I disagree. AA is a great resource for those who have tried most everything else and failed. It is also good for those just starting out. There are lot of young people at AA now due to the latest drug epidemics...

Some who don't like AA can still succeed on their own.

That does not make your criticism of AA right.

Some people can learn to drive without driver's ed.. lol

Here are the keys and let's go!

I would not recommend it... Smile
Krumple
 
  -3  
Reply Wed 20 Dec, 2017 05:56 pm
@TheCobbler,
TheCobbler wrote:

Your point is you don't like AA, and you sound like a broken record? 'Round and 'round over and over...


I never said I don't like AA. You said that. The reason I have to keep repeating myself is to correct the misrepresentation. Just like you have here, placed an opinion on me in which I do not have.

TheCobbler wrote:

I disagree. AA is a great resource for those who have tried most everything else and failed. It is also good for those just starting out. There are lot of young people at AA now due to the latest drug epidemics...


Yeah they have the system for almost everything. Video game addiction, smoking cigarettes and even porn.

TheCobbler wrote:

Some who don't like AA can still succeed on their own.


Isn't that what I was attempting to point out here?

TheCobbler wrote:

That does not make your criticism of AA right.


What criticism?

TheCobbler wrote:

Some people can learn to drive without driver's ed.. lol

Here are the keys and let's go!

I would not recommend it... Smile


A terrible metaphor.
Sturgis
 
  1  
Reply Wed 20 Dec, 2017 06:12 pm
@Krumple,
Quote:
I never said I don't like AA.



Actually you did or at least the meetings themselves. On page three of this thread. https://able2know.org/topic/431499-3#post-6558434

Krumple wrote:
...I don't go to meetings anymore. I can't stand them.
Krumple
 
  -2  
Reply Wed 20 Dec, 2017 06:59 pm
@Sturgis,
Sturgis wrote:

Quote:
I never said I don't like AA.



Actually you did or at least the meetings themselves. On page three of this thread. https://able2know.org/topic/431499-3#post-6558434

Krumple wrote:
...I don't go to meetings anymore. I can't stand them.

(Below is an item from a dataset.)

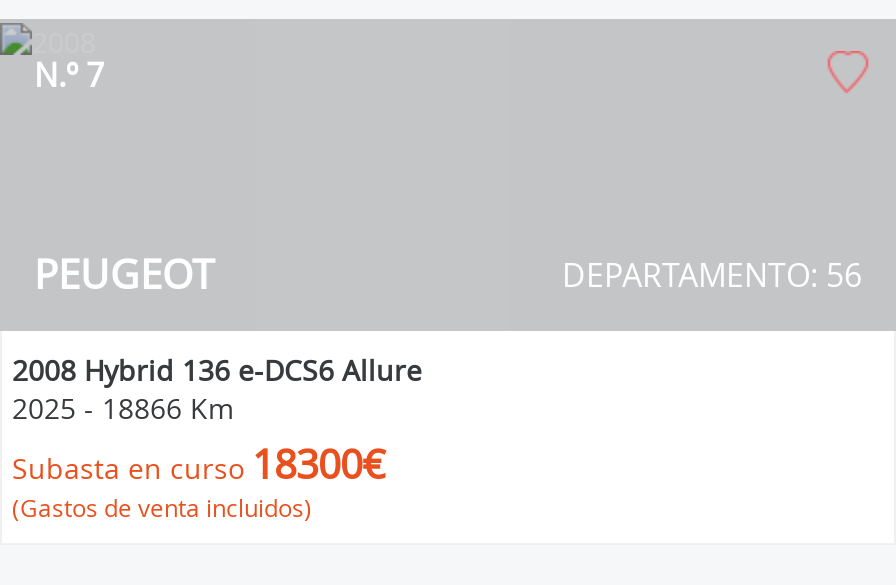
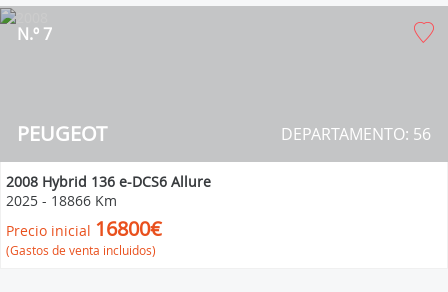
- Subasta en curso 18300€
+ Precio inicial 16800€
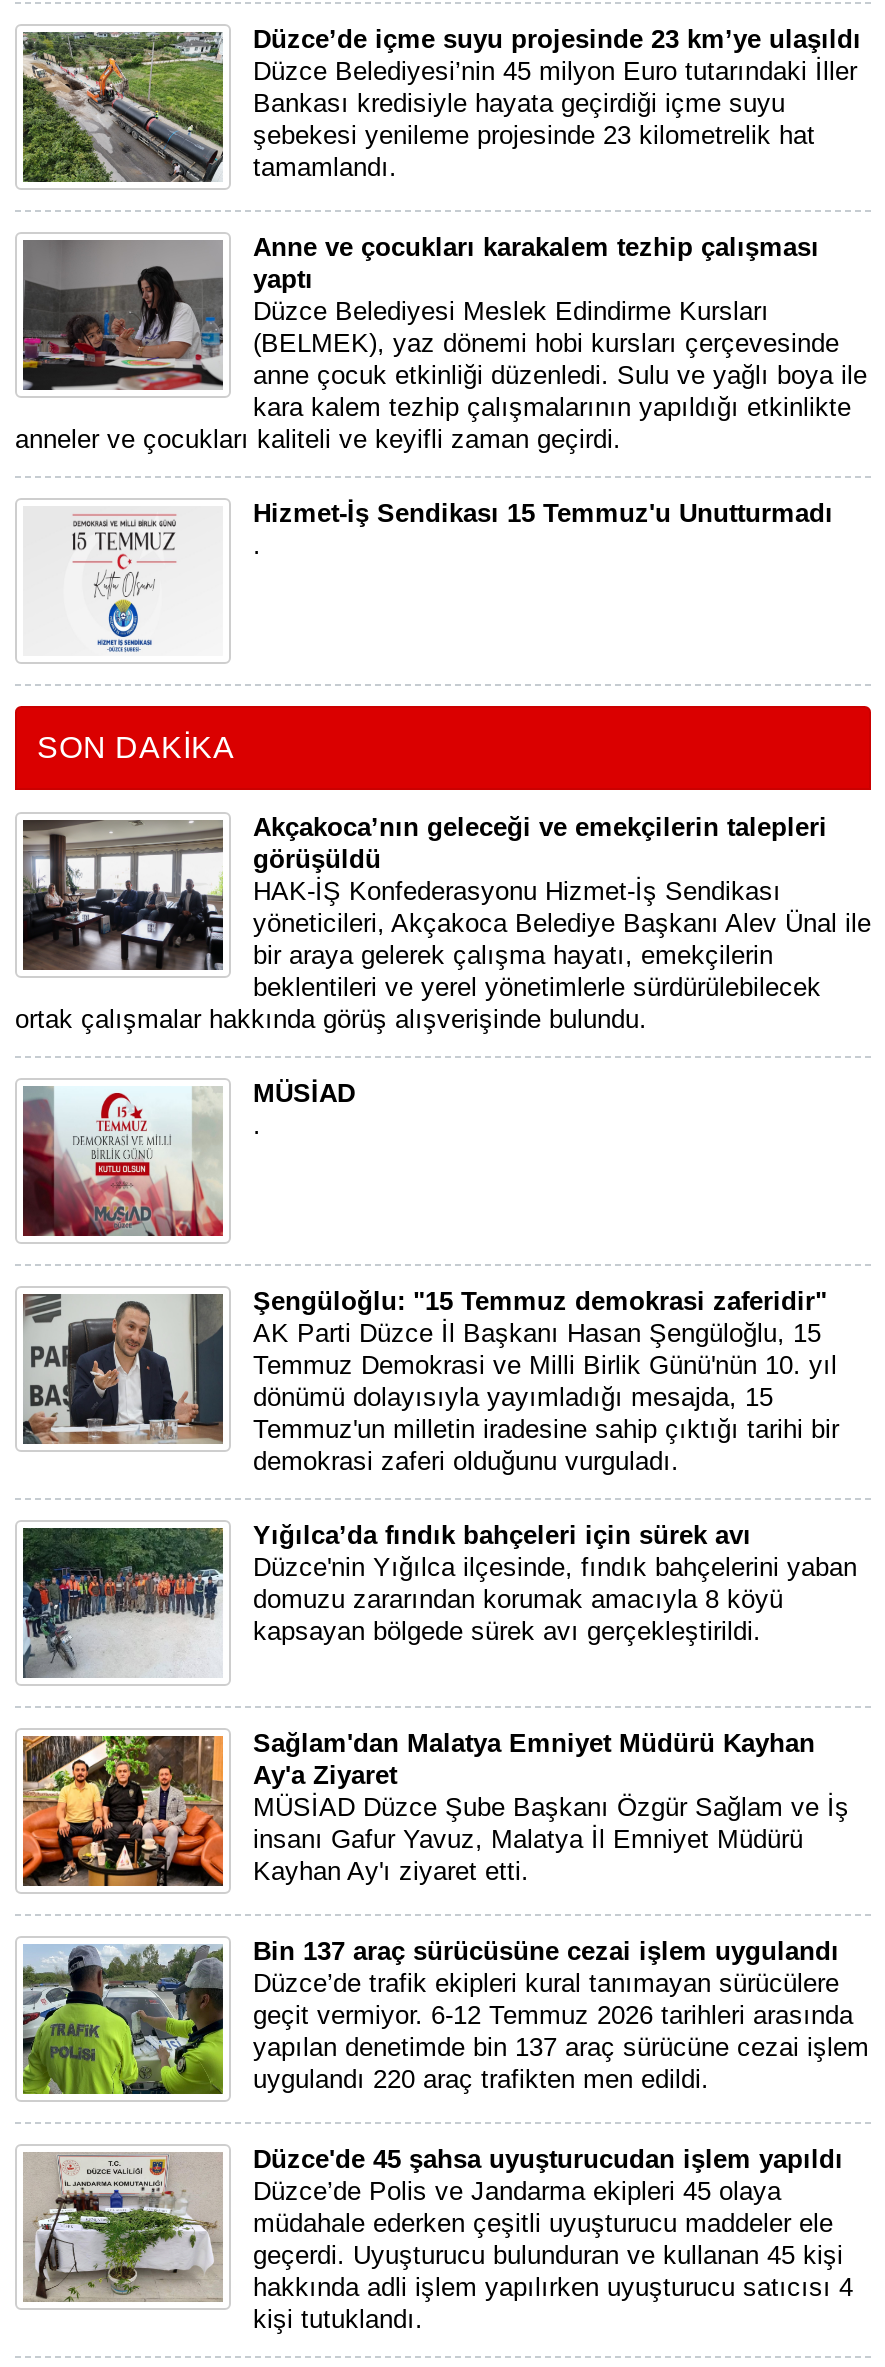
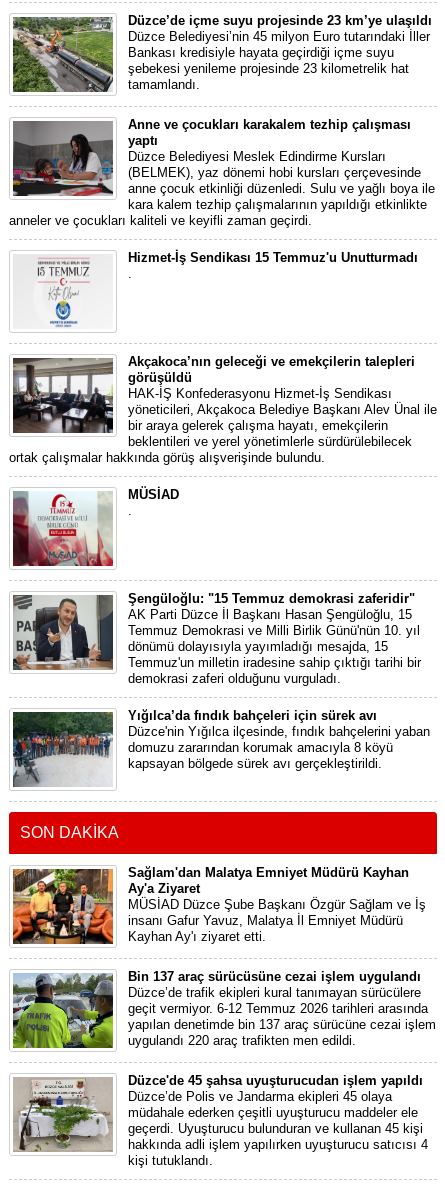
moved down: SON DAKİKA

moved up: [image] | Akçakoca’nın geleceği ve emekçilerin talepleri | görüşüldü | ... | domuzu zararından korumak amacıyla 8 köyü | kapsayan bölgede sürek avı gerçekleştirildi.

There is a difference between not liking AA the system and not like going to meetings.

I was referring to going to meetings. I can't stand going to meetings anymore. I never said I didn't like the system. So NO I never said I didn't like AA,
Sturgis
 
  2  
Reply Wed 20 Dec, 2017 07:05 pm
@Krumple,
Whatever works for you in your attempt to deflect and divert. I'd point out your derisive comments through this thread, but, I'm sure you'd have a handy-dandy retort for that as well.
Krumple
 
  -2  
Reply Wed 20 Dec, 2017 07:51 pm
@Sturgis,
Sturgis wrote:

Whatever works for you in your attempt to deflect and divert. I'd point out your derisive comments through this thread, but, I'm sure you'd have a handy-dandy retort for that as well.


Only because you WANT it to be that. Nice clever attempt at trying to force me into not responding to your silly comment.